= Fiji Native Tribal Congress =

The Fiji Native Tribal Congress (FNTC) was established in June 2011 to advance, protect and maintain the rights of indigenous Fijians, in accordance with the 2007 United Nations Declaration On the Rights of Indigenous Peoples (UNDRIP) in a manner that balances equitably those rights with the rights of other individuals and groups in Fiji.

To that end, it aims to liaise with the government of the day and concerned citizens and to work with others to advance the general cause of Human Rights.

The Congress was established by the Paramount Chiefs of Fiji's tribal confederacies and concerned citizens. The Congress is administered by a Trust Board comprising: the Paramount Chiefs of two of Fiji's three tribal confederacies – namely, Ratu Naiqama Lalabalavu, the Tui Cakau (Paramount Chief of the Tovata Tribal Confederacy) and Ro Teimumu Kepa, the Roko Tui Dreketi (Paramount Chief of the Burebasaga Tribal Confederacy).

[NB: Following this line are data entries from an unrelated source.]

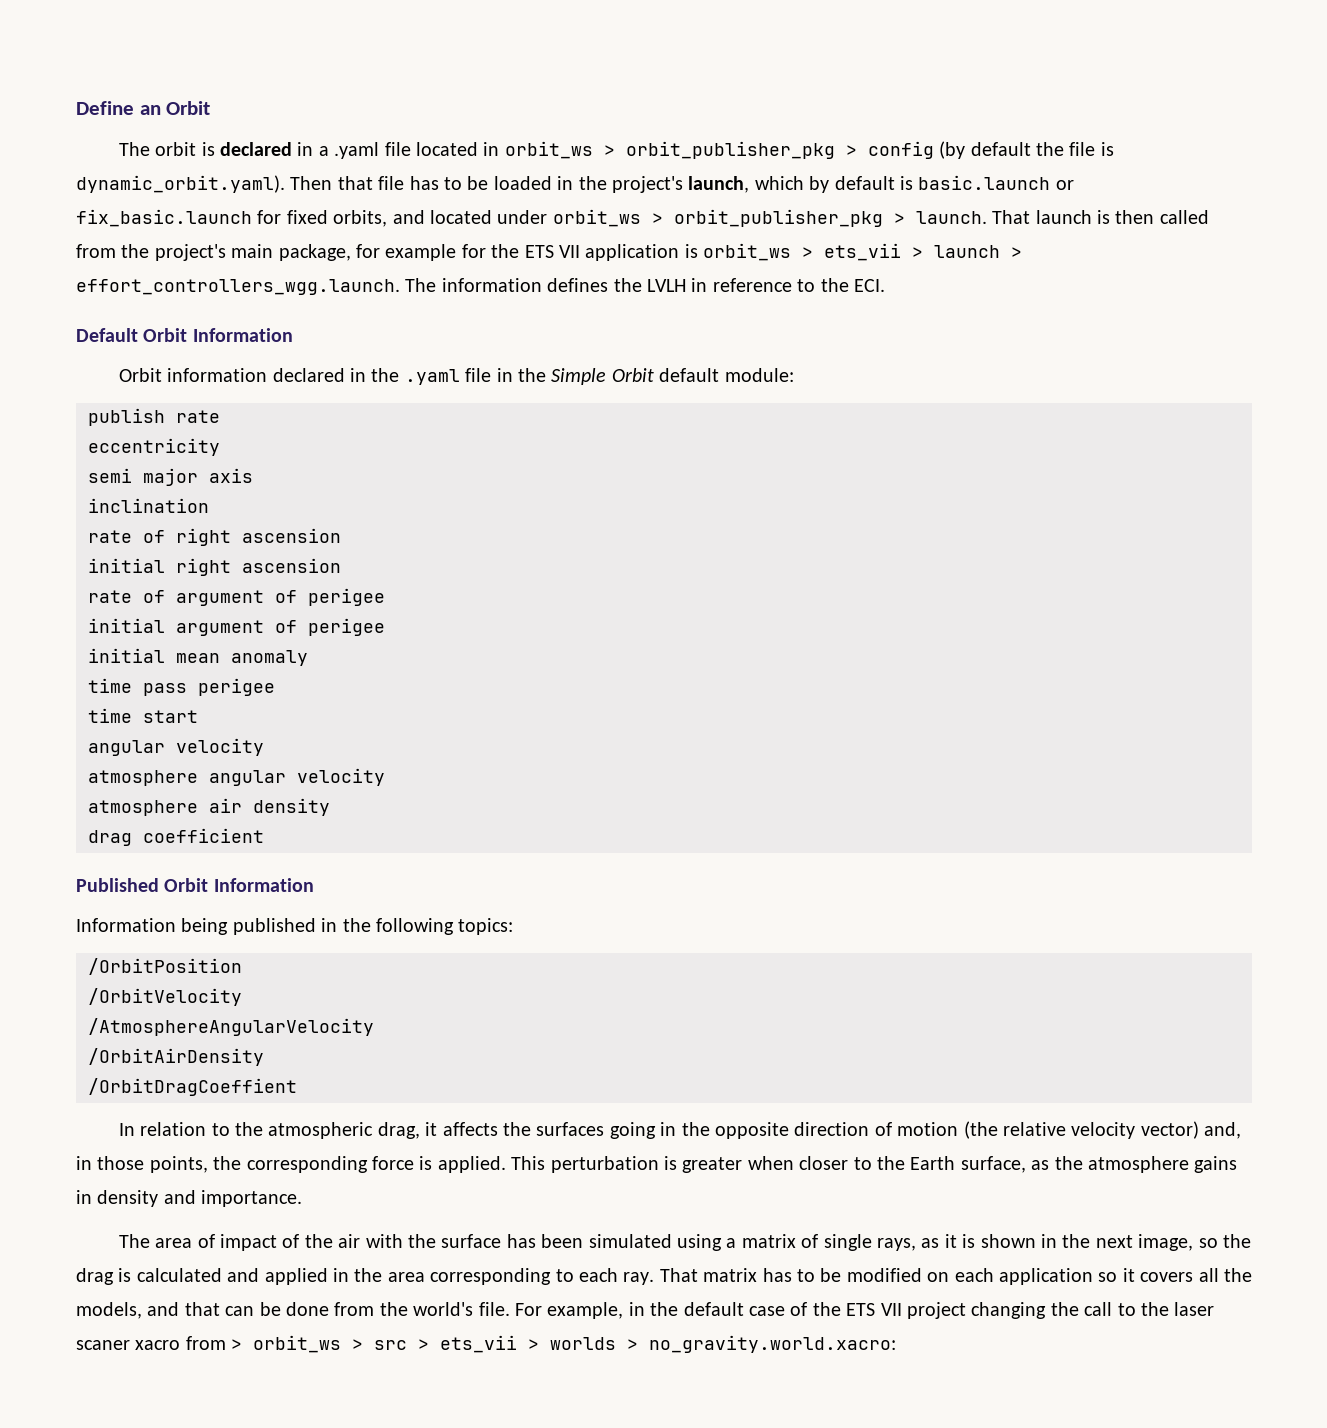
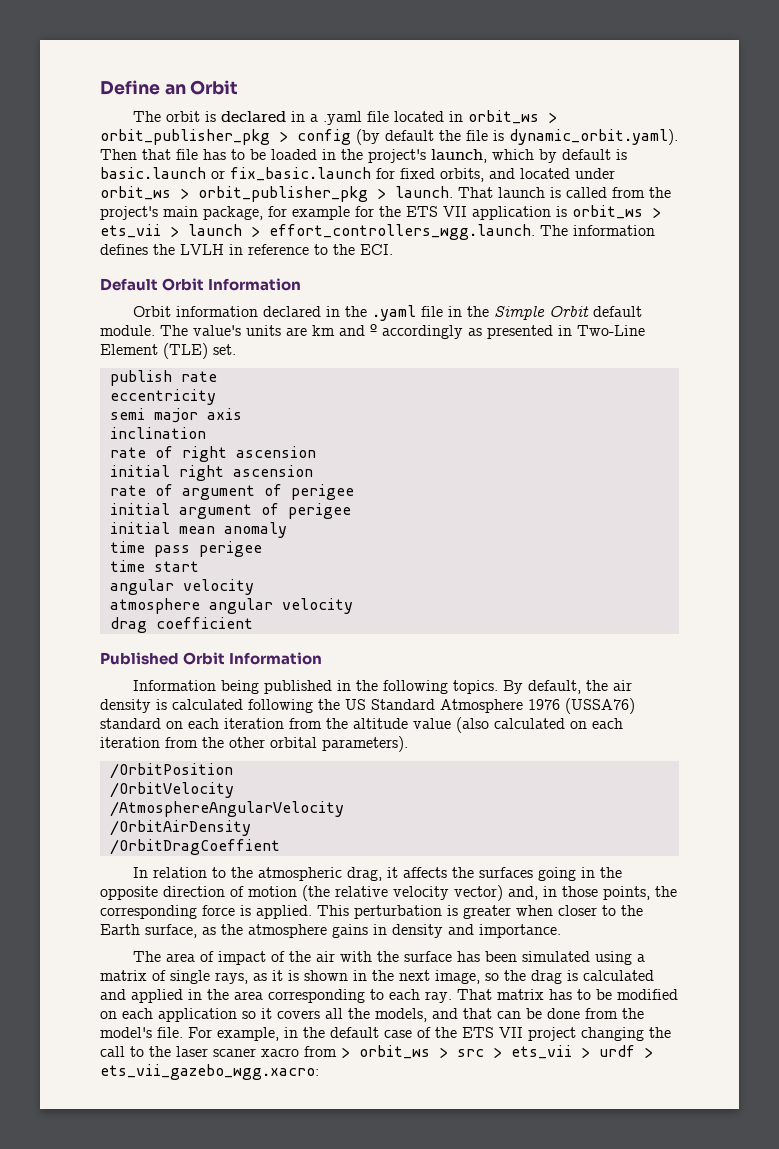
- That launch is then called from the project's main package, for example for the ETS VII application is orbit_ws > ets_vii > launch > effort_controllers_wgg.launch. The information defines the LVLH in reference to the ECI.
+ That launch is called from the project's main package, for example for the ETS VII application is orbit_ws > ets_vii > launch > effort_controllers_wgg.launch. The information defines the LVLH in reference to the ECI.
- Orbit information declared in the .yaml file in the Simple Orbit default module:
+ Orbit information declared in the .yaml file in the Simple Orbit default module. The value's units are km and º accordingly as presented in Two-Line Element (TLE) set.
- atmosphere air density
- Information being published in the following topics:
+ Information being published in the following topics. By default, the air density is calculated following the US Standard Atmosphere 1976 (USSA76) standard on each iteration from the altitude value (also calculated on each iteration from the other orbital parameters).
- That matrix has to be modified on each application so it covers all the models, and that can be done from the world's file.
+ That matrix has to be modified on each application so it covers all the models, and that can be done from the model's file.
- For example, in the default case of the ETS VII project changing the call to the laser scaner xacro from > orbit_ws > src > ets_vii > worlds > no_gravity.world.xacro:
+ For example, in the default case of the ETS VII project changing the call to the laser scaner xacro from > orbit_ws > src > ets_vii > urdf > ets_vii_gazebo_wgg.xacro:

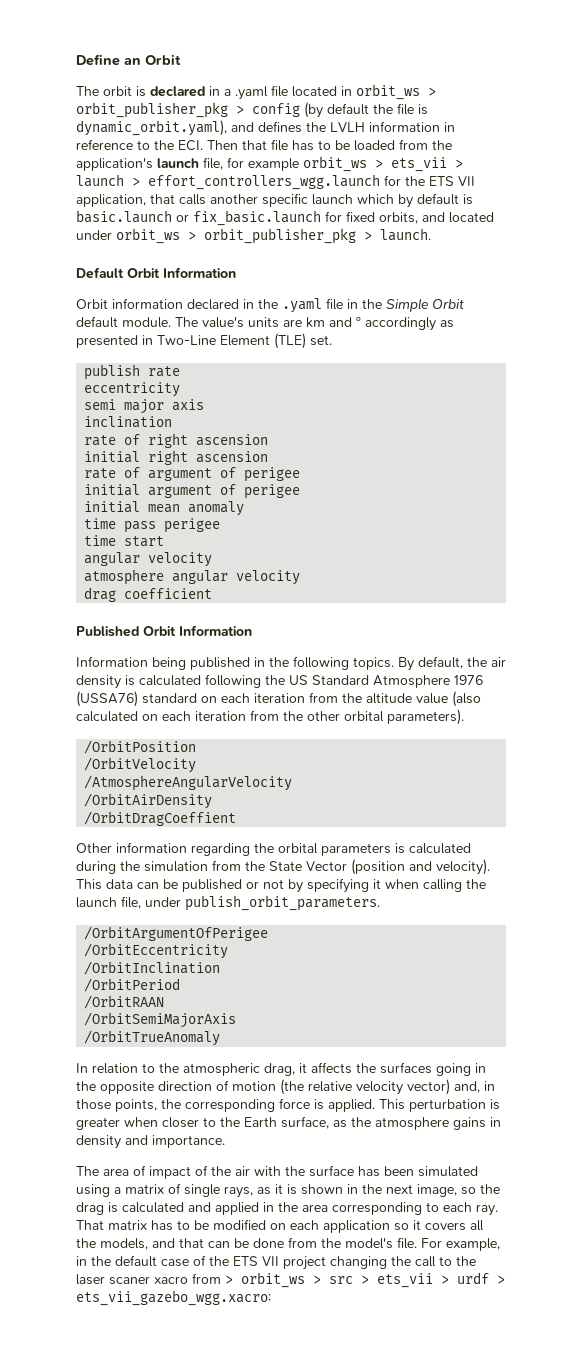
- The orbit is declared in a .yaml file located in orbit_ws > orbit_publisher_pkg > config (by default the file is dynamic_orbit.yaml). Then that file has to be loaded in the project's launch, which by default is basic.launch or fix_basic.launch for fixed orbits, and located under orbit_ws > orbit_publisher_pkg > launch. That launch is called from the project's main package, for example for the ETS VII application is orbit_ws > ets_vii > launch > effort_controllers_wgg.launch. The information defines the LVLH in reference to the ECI.
+ The orbit is declared in a .yaml file located in orbit_ws > orbit_publisher_pkg > config (by default the file is dynamic_orbit.yaml), and defines the LVLH information in reference to the ECI. Then that file has to be loaded from the application's launch file, for example orbit_ws > ets_vii > launch > effort_controllers_wgg.launch for the ETS VII application, that calls another specific launch which by default is basic.launch or fix_basic.launch for fixed orbits, and located under orbit_ws > orbit_publisher_pkg > launch.
+ Other information regarding the orbital parameters is calculated during the simulation from the State Vector (position and velocity). This data can be published or not by specifying it when calling the launch file, under publish_orbit_parameters.
+ /OrbitArgumentOfPerigee
+ /OrbitEccentricity
+ /OrbitInclination
+ /OrbitPeriod
+ /OrbitRAAN
+ /OrbitSemiMajorAxis
+ /OrbitTrueAnomaly

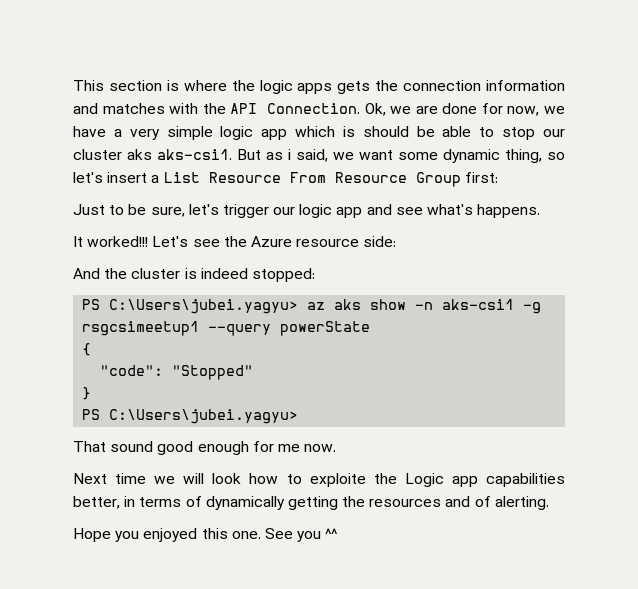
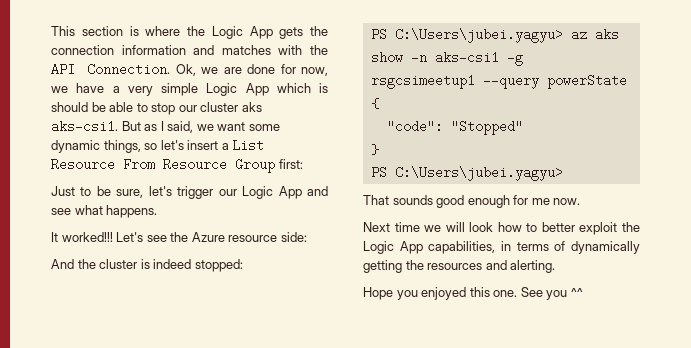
- This section is where the logic apps gets the connection information and matches with the API Connection.
+ This section is where the Logic App gets the connection information and matches with the API Connection.
- Ok, we are done for now, we have a very simple logic app which is should be able to stop our cluster aks aks-csi1.
+ Ok, we are done for now, we have a very simple Logic App which is should be able to stop our cluster aks aks-csi1.
- But as i said, we want some dynamic thing, so let's insert a List Resource From Resource Group first:
+ But as I said, we want some dynamic things, so let's insert a List Resource From Resource Group first:
- Just to be sure, let's trigger our logic app and see what's happens.
+ Just to be sure, let's trigger our Logic App and see what happens.
- That sound good enough for me now.
+ That sounds good enough for me now.
- Next time we will look how to exploite the Logic app capabilities better, in terms of dynamically getting the resources and of alerting.
+ Next time we will look how to better exploit the Logic App capabilities, in terms of dynamically getting the resources and alerting.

The Vunivalu of Bau, Paramount Chief of Fiji's third Tribal Confederacy, Kubuna, is still in the process of selection and appointment under traditional protocol.

The other members of the Trust Board are three laypersons: Jese Sikivou, Dr Mere Samisoni and its secretary, Niko Nawaikula. Chief Executive Officer Emosi Toga serves as the secretariat for the Trust Board, assisted by a three person staff.

The Congress is funded by donations and gifts and all posts are on a voluntary basis.

The FNTC, under its constitution, is required to work with concerned citizens, UN agencies, Human Rights organizations, NGOs and the government of the day to protect, maintain and advance the rights of other individuals and groups in Fiji. In the same way, FNTC is tasked to promote and protect Human Rights generally.